InsideView serves business-to-business sales organizations across the board, from high-tech to services like outsourcing, but it focuses on technology companies. It is a subscription-based product with a list cost of $100 per seat, per month.

Several customers attest to the value of InsideView, including SuccessFactors, which has grown dramatically in the past three years from about 30 employees to 420, selling its Web-based performance and talent management solutions to businesses.
SuccessFactors helps companies by streamlining talent management processes, including recruiting management, goal alignment, performance management, compensation, succession planning, and workforce analysis,

Colleen Doane manages SuccessFactors’ lead development team for Named Accounts. Her team seeks to penetrate known larger prospects for strategic selling. Doane has been using InsideView and is quite impressed. “We do cold calling, and we use InsideView for research,” Doane explains. “For example, if we want to know about a company, their business needs, and human resource issues, we can use a word trigger, such as ‘talent management’ or ‘mergers and acquisitions,’ and the company name to search for any article or news about that subject and the company. I will get an email if they appear in any article.”

Doane’s staff can refer to the article when they make their calls, proving both knowledge and concern about the lead company’s needs. “It can help us get our foot in at a high level,” she says. In addition, Doane can easily look up specific contact information, for example the lead’s CIO, or links between the board of directors of the new lead and board members of current SuccessFactors clients, of which there are about a thousand.

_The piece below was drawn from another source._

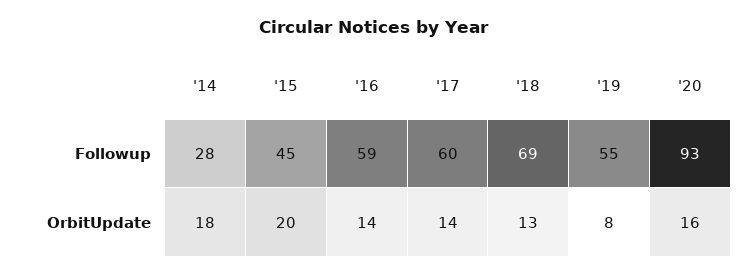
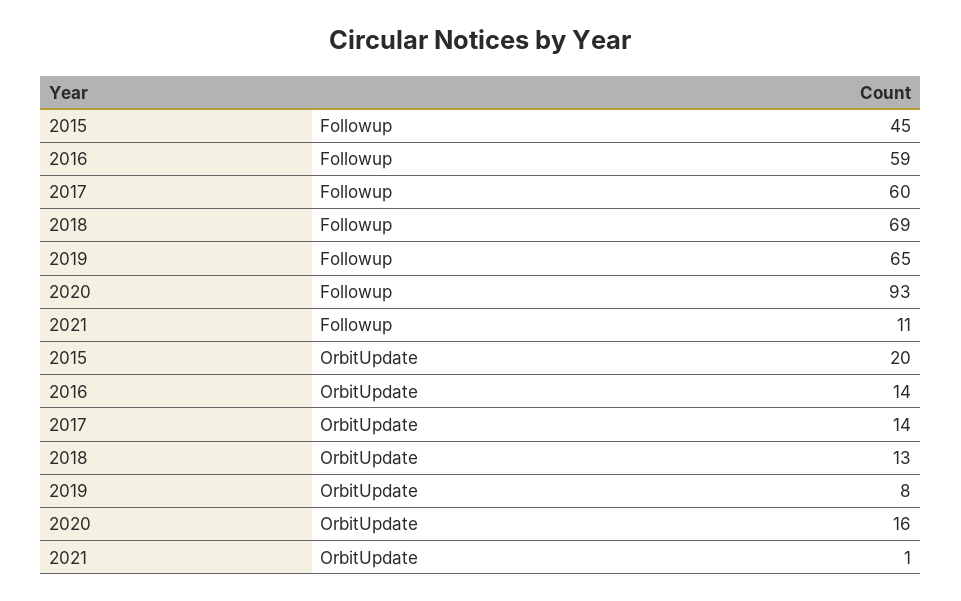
'14, Followup: 28 -> none
'19, Followup: 55 -> 65
'14, OrbitUpdate: 18 -> none
2021, Followup: none -> 11
2021, OrbitUpdate: none -> 1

Doane’s unit has been using InsideView for about seven months. Training by Webinar was rapid, the tool is easy to use, and she has found InsideView’s staff very service-oriented. “Training was not lengthy, but you do need an overview before you use it,” she notes.

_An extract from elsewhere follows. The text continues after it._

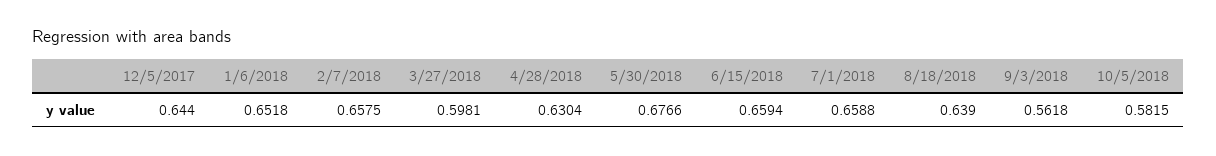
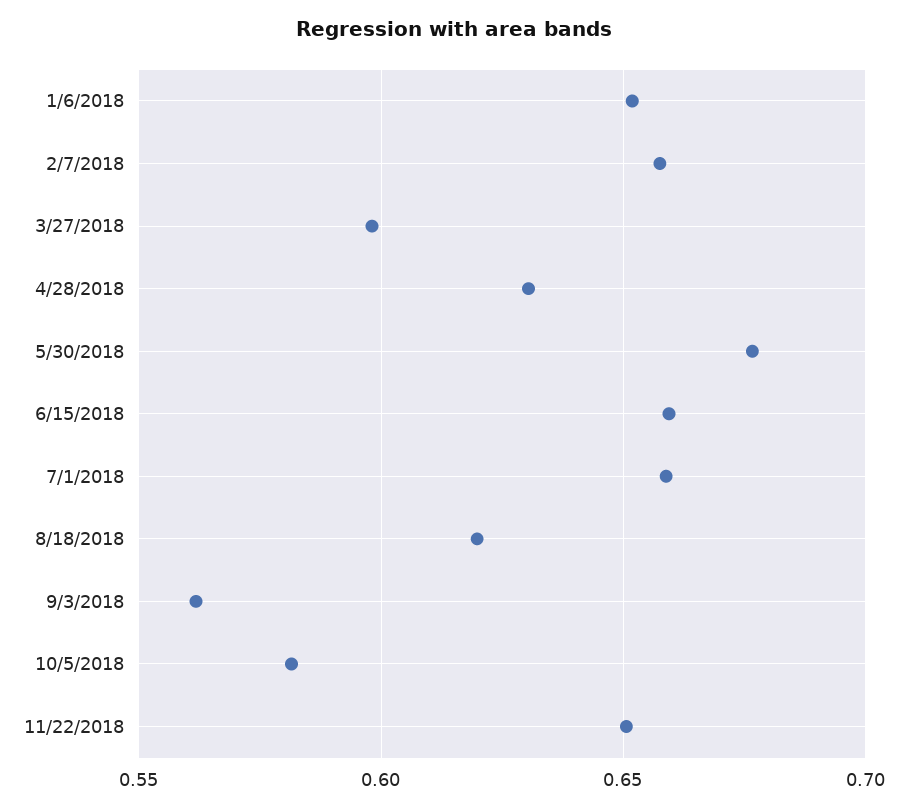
12/5/2017: 0.644 -> none
8/18/2018: 0.639 -> 0.62
11/22/2018: none -> 0.65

Another user who is pleased with InsideView is Jack Cage, who is an executive search and middle management recruiter for information technology and software companies. His business is to “find people who can do the job,” Cage explains. But first, he must look for companies that need his services.

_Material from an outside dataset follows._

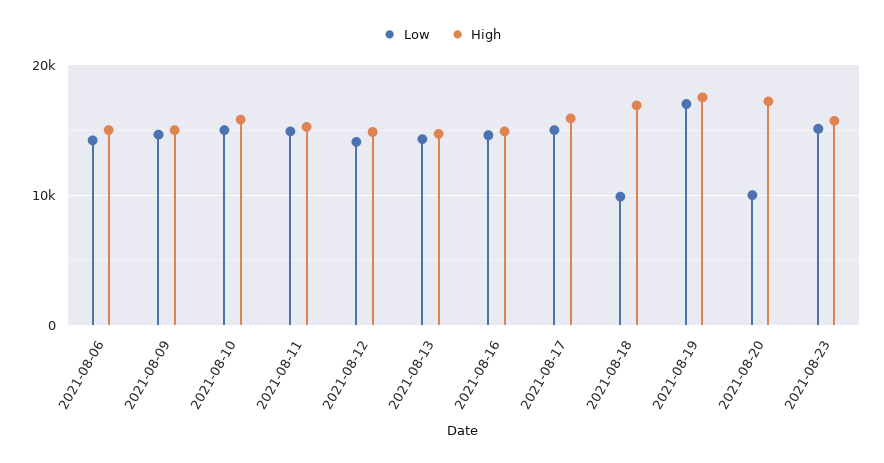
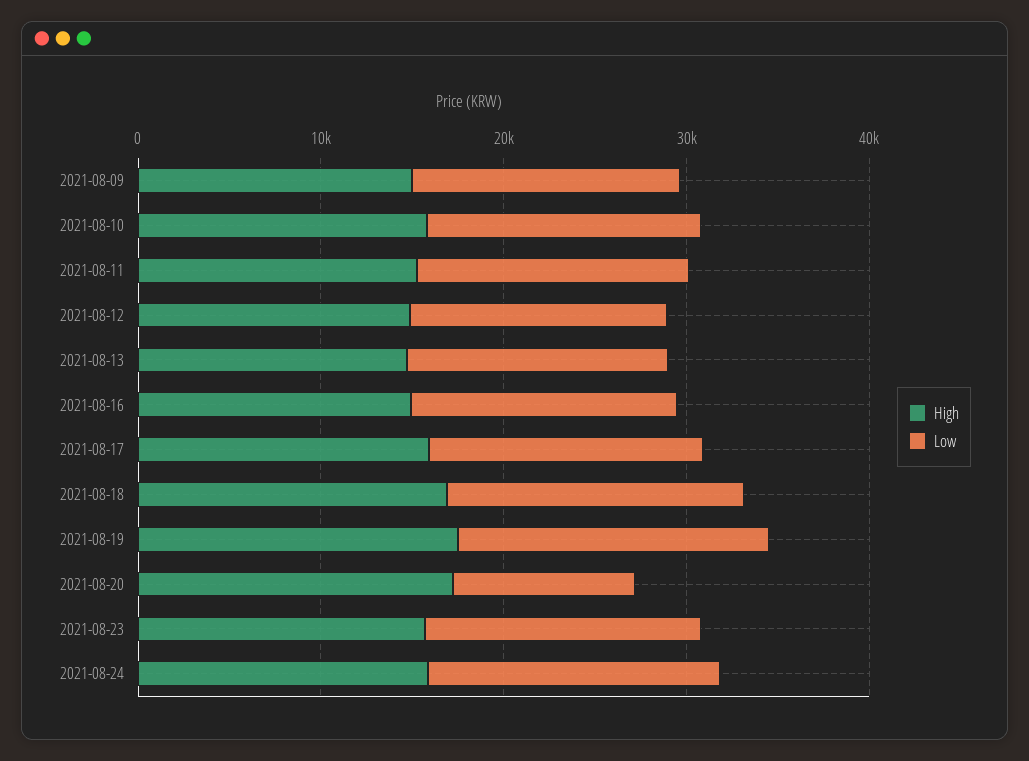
Low, 2021-08-06: 14000 -> none
High, 2021-08-06: 15000 -> none
Low, 2021-08-18: 10000 -> 16000
High, 2021-08-24: none -> 16000
Low, 2021-08-24: none -> 16000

“I need to find companies that are on the cusp of doing something different, companies that are going through changes, perhaps have lost a key player, are growing at a very fast rate, maybe are not meeting their sales targets, or are expanding into new markets, either geographic or by industry,” Cage says. These trigger events can flag the firms that could need some new talent.

Cage found InsideView through his contacts in the software industry on the App Exchange Webpage offered by Salesforce.com. He used the free demo version for a month, and then chose InsideView from a collection of similar services for a couple of reasons. “Number one, it appeared InsideView did a nice job aggregating lots of data on one site. If I target California, one of the companies I screen for, InsideView brings up all articles and materials in one location, giving me everything I want to know.”

Cage uses the tool to get summaries of the latest buying triggers at companies he has already selected as prospects for his services. And InsideView also gives him “something smart to say” when he calls on a prospect, something showing knowledge of the prospect’s situation, not just small talk or chat about Cage’s capabilities.

Cage also gets emails from InsideView alerting him to selected changes at the companies on his prospect list. He was in an elevator going to see one prospect recently when his Blackberry received an emailed press release about the prospect and Microsoft. This is the kind of relevant and breaking news any sales rep loves to have when walking in the door for a major sales opportunity.

Cage found using Insideview easy to learn, and he calls the service “very fairly priced for what it provides. It is the real deal, and very useful to me.”